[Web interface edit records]
>>>>>

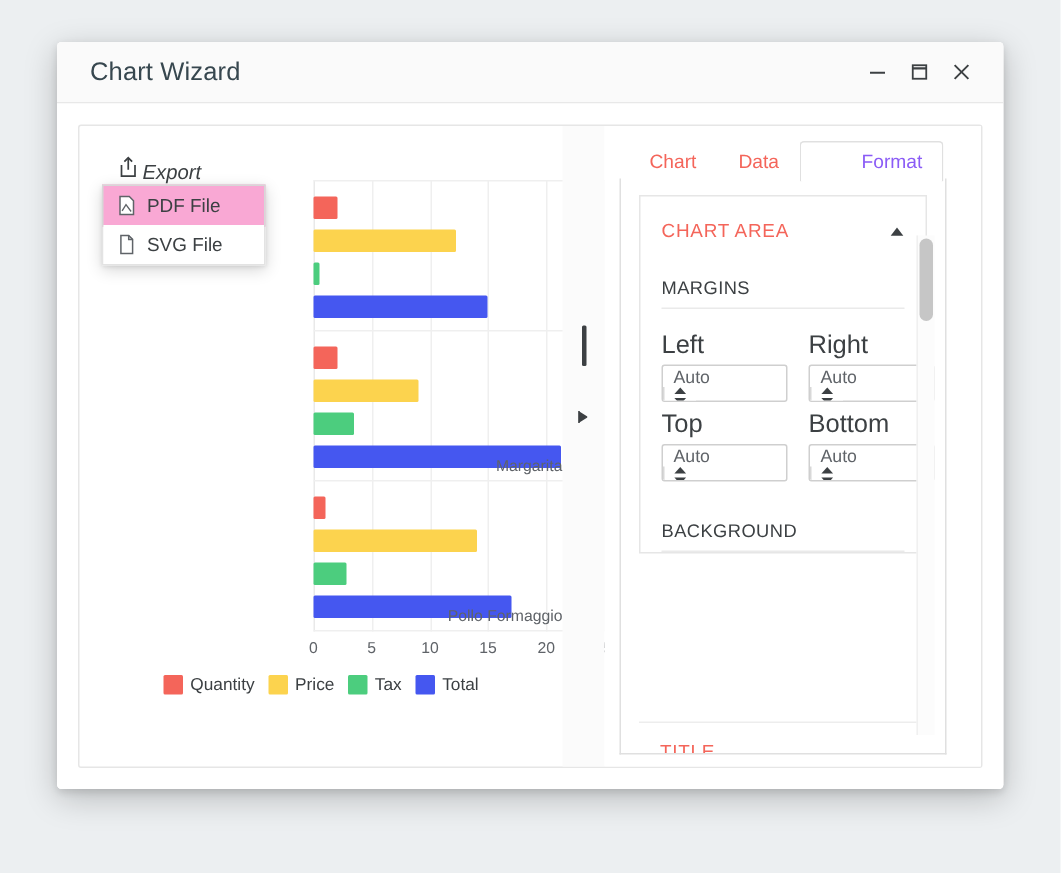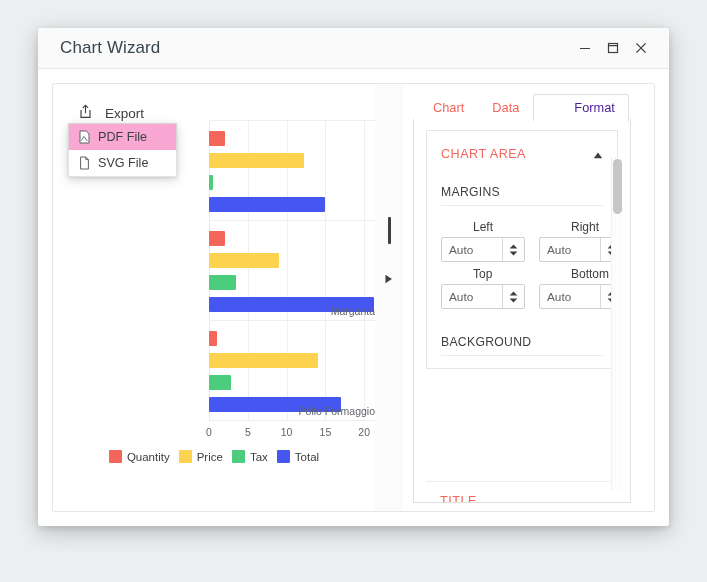"Export" .exportbar { font-style: none -> italic; gap: 13px -> 3px }
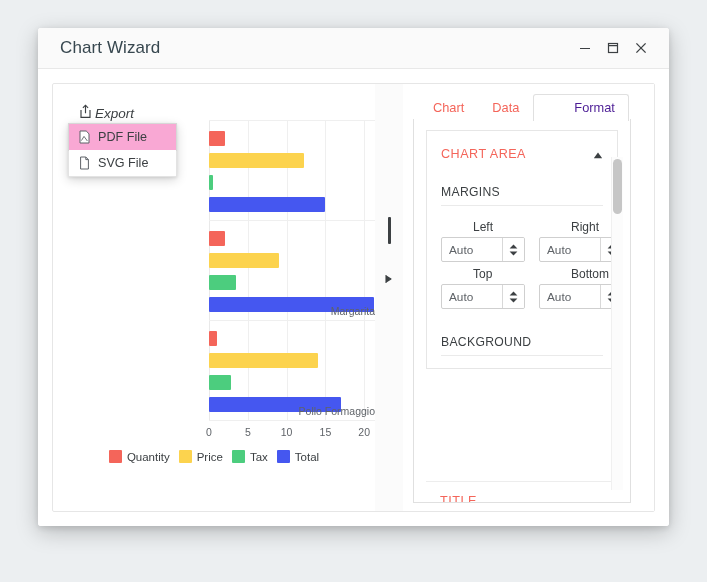"Format" .tab.active { color: #4c1d95 -> #8b5cf6 }
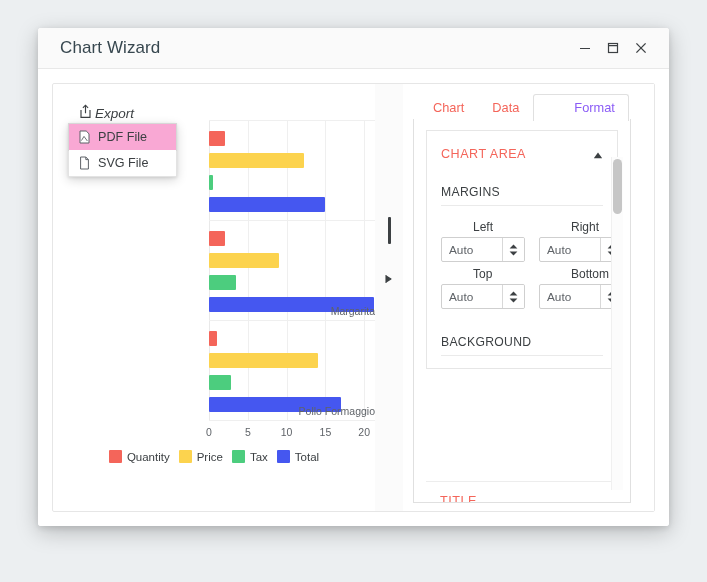"CHART AREA" .card { padding: 0 0 12px -> 0 0 0 }
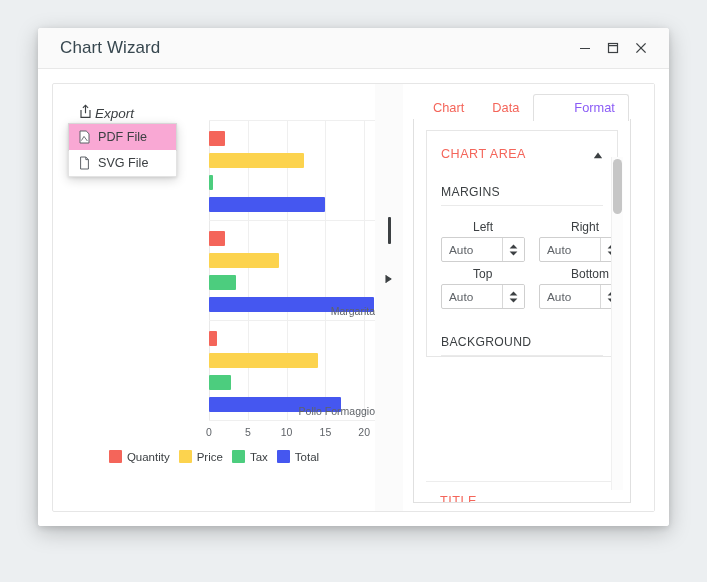"Left" .fl { font-size: 12px -> 17px; margin-left: 32px -> none }
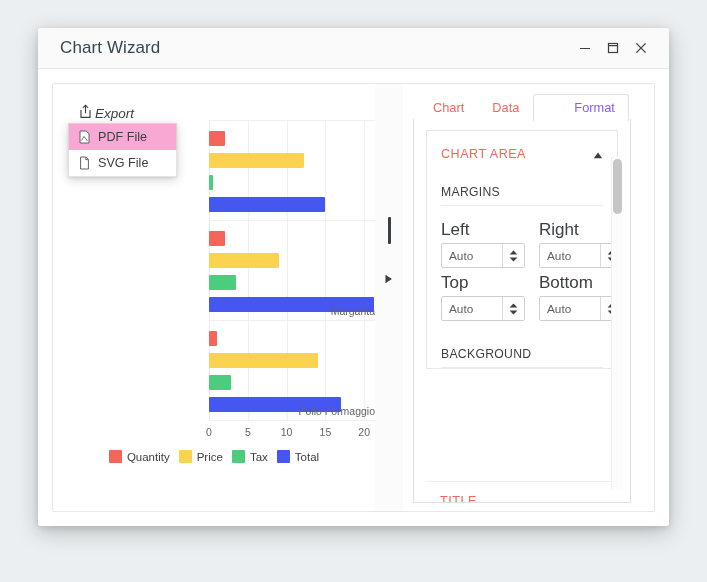"Auto" .spin { flex-direction: none -> column }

<<<<<

With the pictures removed, print the entries above exactly.

"Export" .exportbar { font-style: none -> italic; gap: 13px -> 3px }
"Format" .tab.active { color: #4c1d95 -> #8b5cf6 }
"CHART AREA" .card { padding: 0 0 12px -> 0 0 0 }
"Left" .fl { font-size: 12px -> 17px; margin-left: 32px -> none }
"Auto" .spin { flex-direction: none -> column }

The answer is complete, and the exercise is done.